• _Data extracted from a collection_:
# # # # # # #

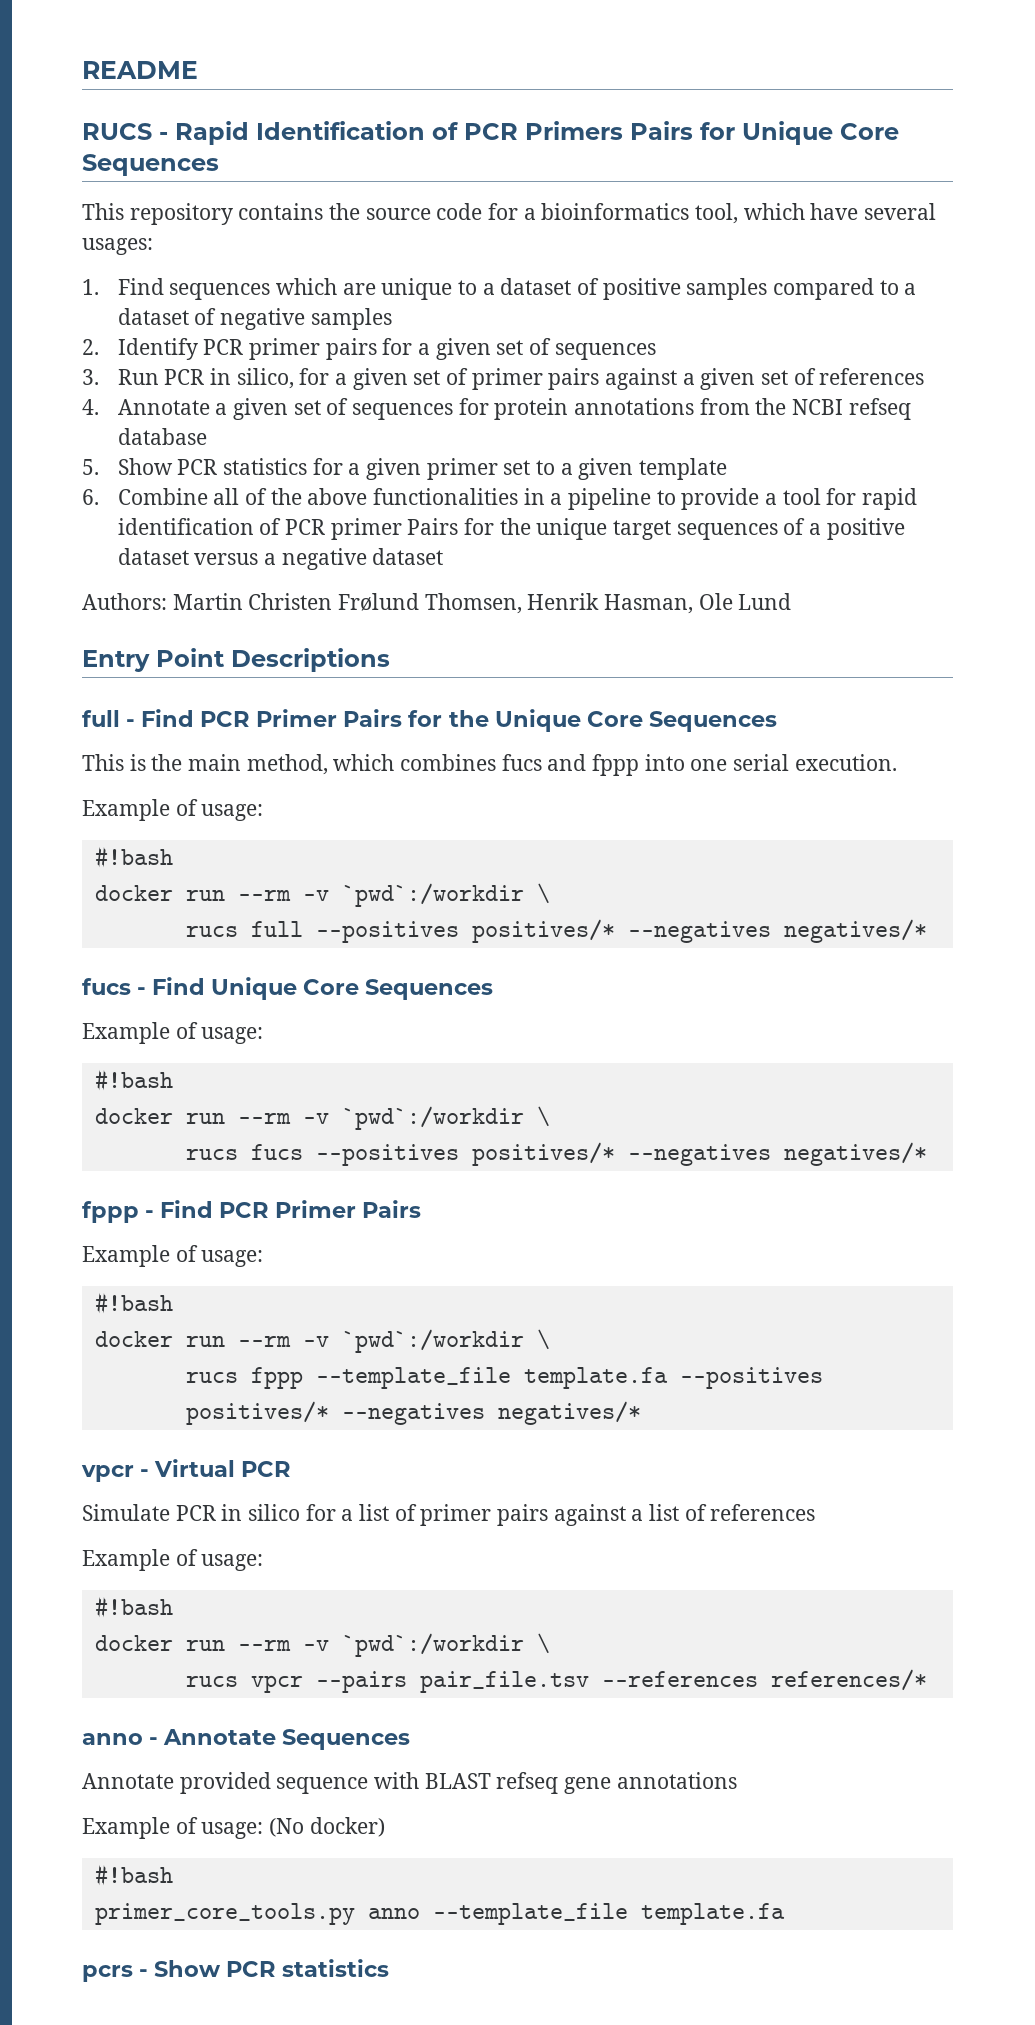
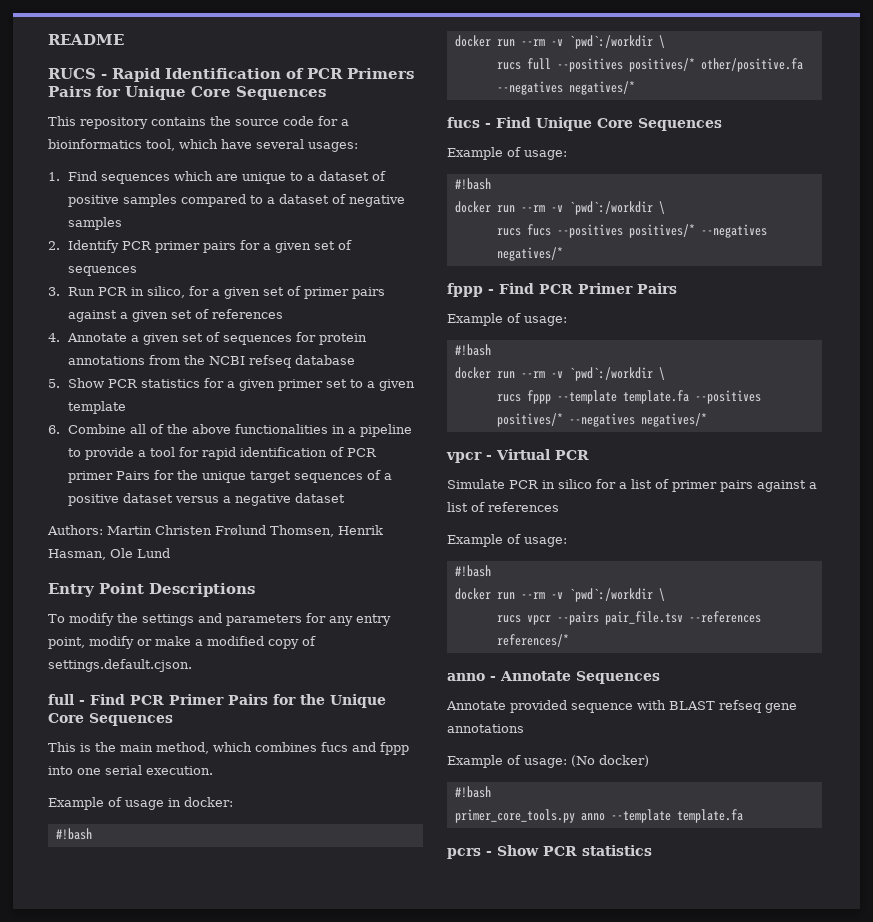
(390, 660) none -> [48,613,391,626] [48,636,316,649] [48,659,192,672] // To modify the settings and parameters for any entry point, modify or make a modified copy of settings.default.cjson.
[201,804,264,821] usage: -> [125,797,233,810] usage in docker:
(615, 931) none -> [700,58,803,72] other/positive.fa
[315,1367,511,1389] --template_file -> [556,390,617,404] --template
[432,1903,628,1925] --template_file -> [610,809,671,823] --template

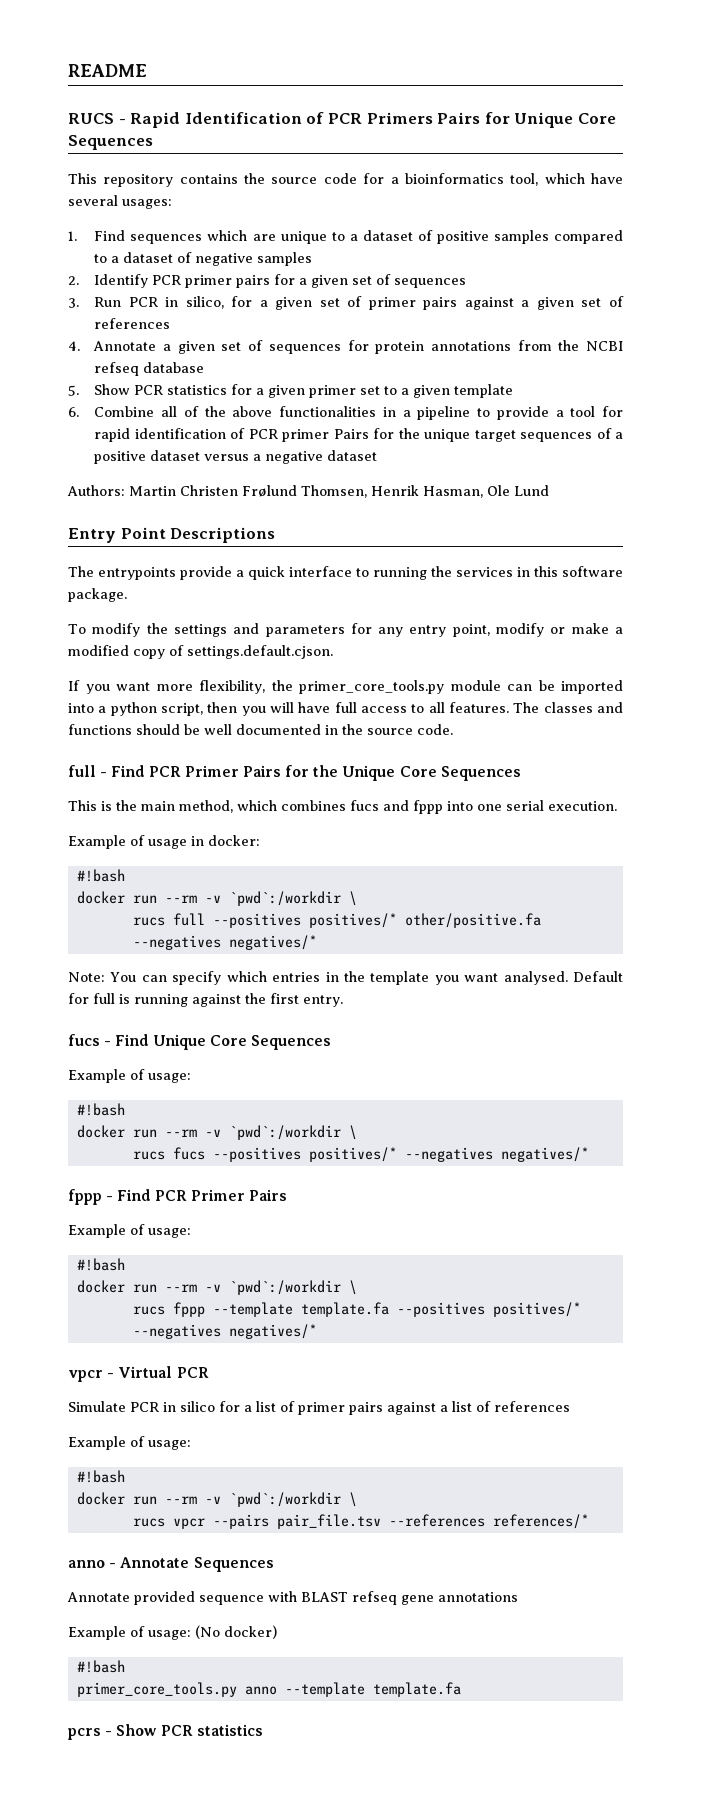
(255, 590) none -> [68,566,623,580] [68,588,127,602] // The entrypoints provide a quick interface to running the services in this software package.
(192, 665) none -> [68,680,623,694] [68,702,623,716] [68,724,453,735] // If you want more flexibility, the primer_core_tools.py module can be imported into a python script, then you will have full access to all features. The classes and functions should be well documented in the source code.
(635, 88) none -> [68,971,623,985] [68,993,343,1007] // Note: You can specify which entries in the template you want analysed. Default for full is running against the first entry.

# # # # # # #

• _Task instructions_: Look for the string "running" in the data above and return every line that has it.

• _Expected answer_:
(255, 590) none -> [68,566,623,580] [68,588,127,602] // The entrypoints provide a quick interface to running the services in this software package.
(635, 88) none -> [68,971,623,985] [68,993,343,1007] // Note: You can specify which entries in the template you want analysed. Default for full is running against the first entry.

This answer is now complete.